Personal information
- Full name: David Vincent Hannam
- Date of birth: 10 May 1944 (age 81)
- Place of birth: Islington, England
- Height: 5 ft 7 in (1.70 m)
- Position(s): Outside right

Senior career*
- Years: Team / Apps / (Gls)
- 1961–1963: Brighton & Hove Albion / 5 / (2)
- 1963–1964: Tunbridge Wells Rangers
- 1964: Slavia
- Crawley Town
- Hastings United
- Southwick

= Dave Hannam =

English footballer (born 1944)

David Vincent Hannam (born 10 May 1944) is an English former professional footballer who played as an outside right in the Football League for Brighton & Hove Albion., making his debut against Portsmouth in 1962.

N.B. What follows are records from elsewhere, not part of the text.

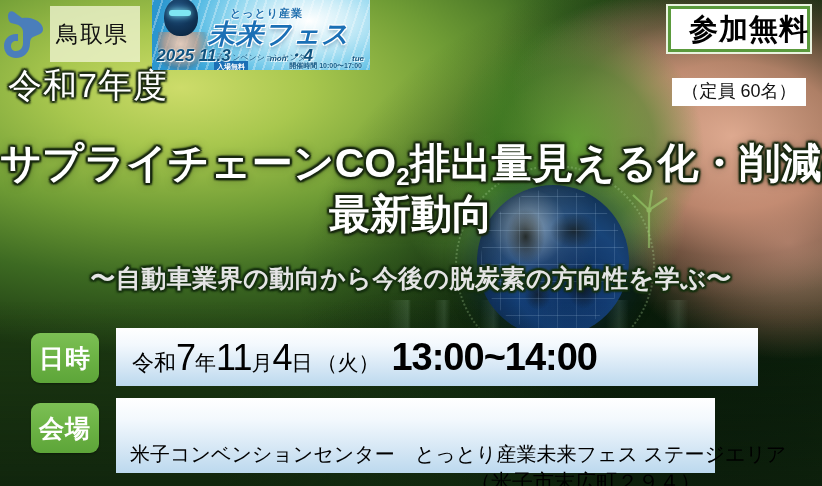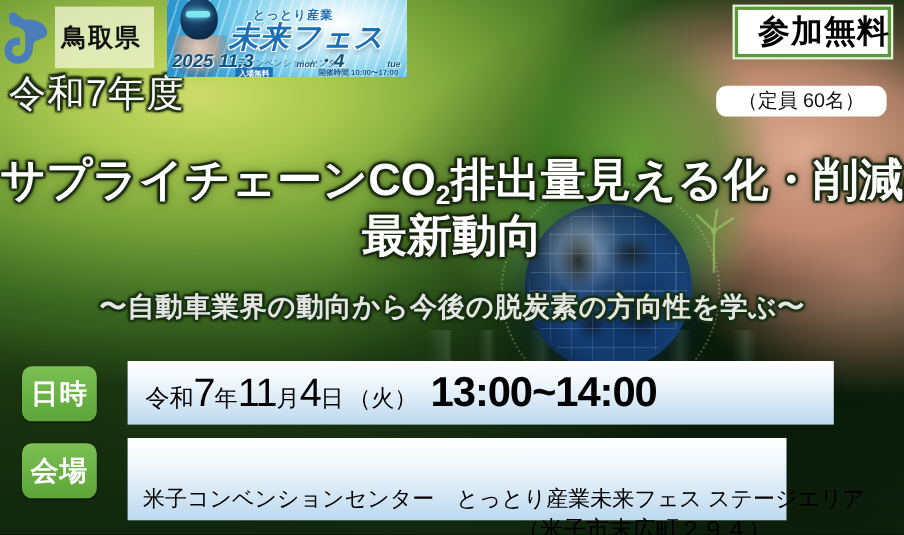--- a/index.html
+++ b/index.html
@@ -123,7 +123,7 @@
   }
   .pref-name {
     font-size: 23px;
-    font-weight: 700;
+    font-weight: 400;
     color: #111;
     letter-spacing: 1px;
     line-height: 1;

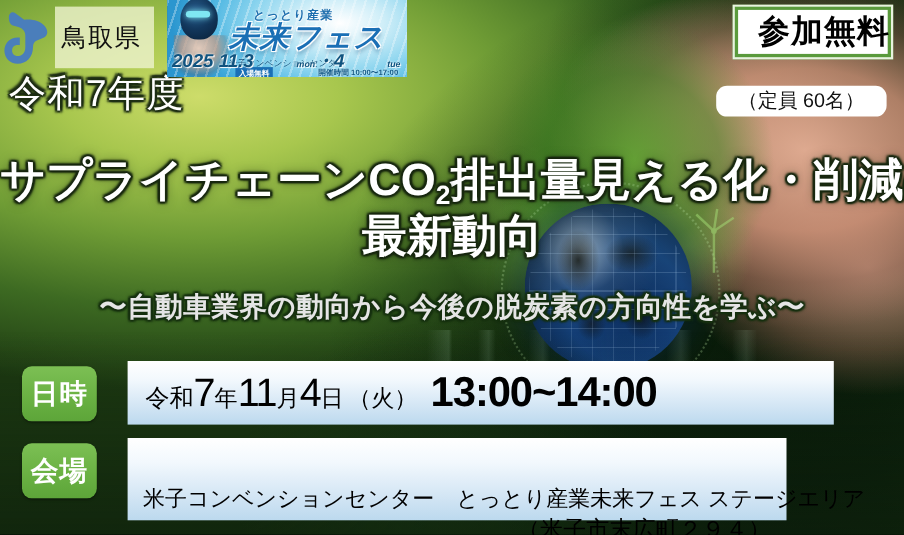--- a/index.html
+++ b/index.html
@@ -265,12 +265,11 @@
   .capacity-box {
     position: absolute;
     right: 16px; top: 78px;
-    width: 155px;
+    width: 134px;
     background: #ffffff;
     padding: 4px 4px;
     box-sizing: border-box;
     text-align: center;
-    border-radius: 10px;
   }
   .capacity-label {
     font-size: 18px;

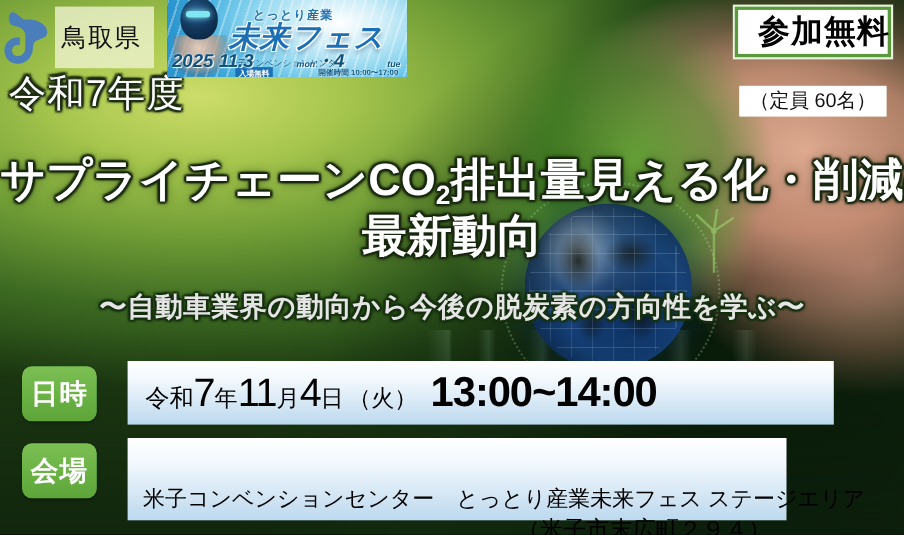--- a/index.html
+++ b/index.html
@@ -325,7 +325,7 @@
   
   .badge {
     position: absolute;
-    left: 20px;
+    left: 31px;
     width: 68px; height: 50px;
     border-radius: 9px;
     background: linear-gradient(180deg, #7cbf54 0%, #6bb244 52%, #5da539 100%);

He was signed by Billy Lane and played under George Curtis. Albion failed to ward off relegation, however, and were demoted to the Fourth Division of English football at the end of the 1962-1963 season. He was sold by new manager Archie McCaulay as part of an end-of-season clear out.

He went on to play non-league football for Tunbridge Wells Rangers, Crawley Town, Hastings United and Southwick and in Australia for Victorian State League club Slavia. After twice breaking a leg while with Southwick, he retired from football and later went into business in Florida, where he currently resides.